Records excerpted from a collection:
|---|

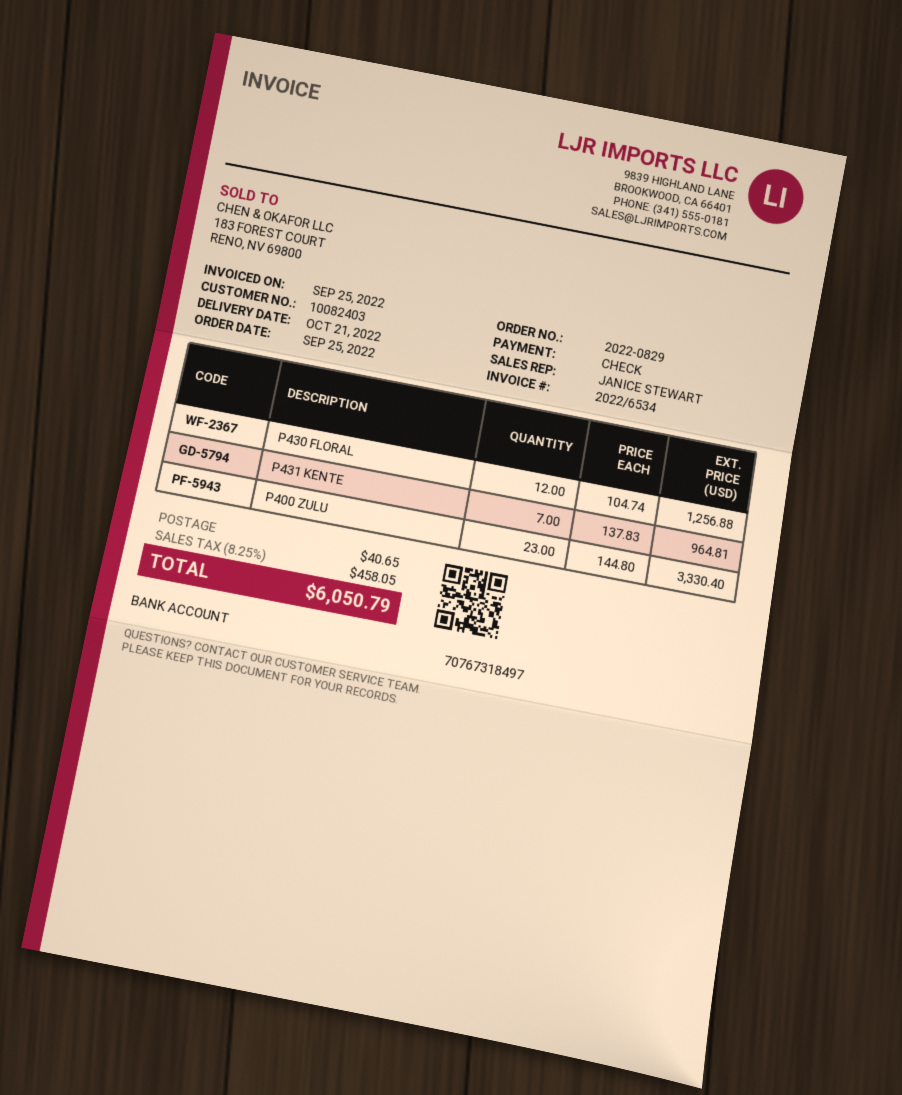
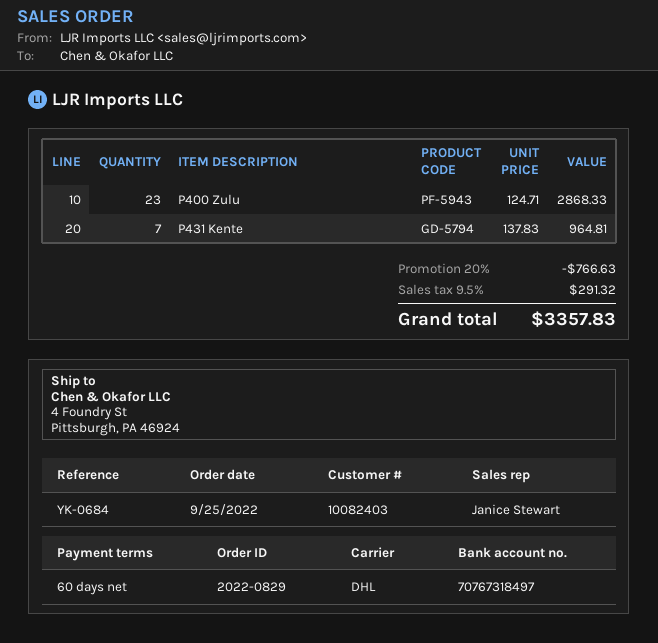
P430 FLORAL: 12 x 104.74 = 1256.88 -> none
P400 ZULU: 23 x 144.80 = 3330.40 -> 23 x 124.71 = 2868.33
discount: none -> 20% = 766.63
shipping: 40.65 -> none
tax: 8.25% = 458.05 -> 9.5% = 291.32
total: 6050.79 -> 3357.83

|---|

▶ [EXERCISE] All that is wanted is the lines from the one containing "discount: none -> 20% = 766.63" through the last line of the records, restated word for word.

▶ [SOLVED PROBLEM]
discount: none -> 20% = 766.63
shipping: 40.65 -> none
tax: 8.25% = 458.05 -> 9.5% = 291.32
total: 6050.79 -> 3357.83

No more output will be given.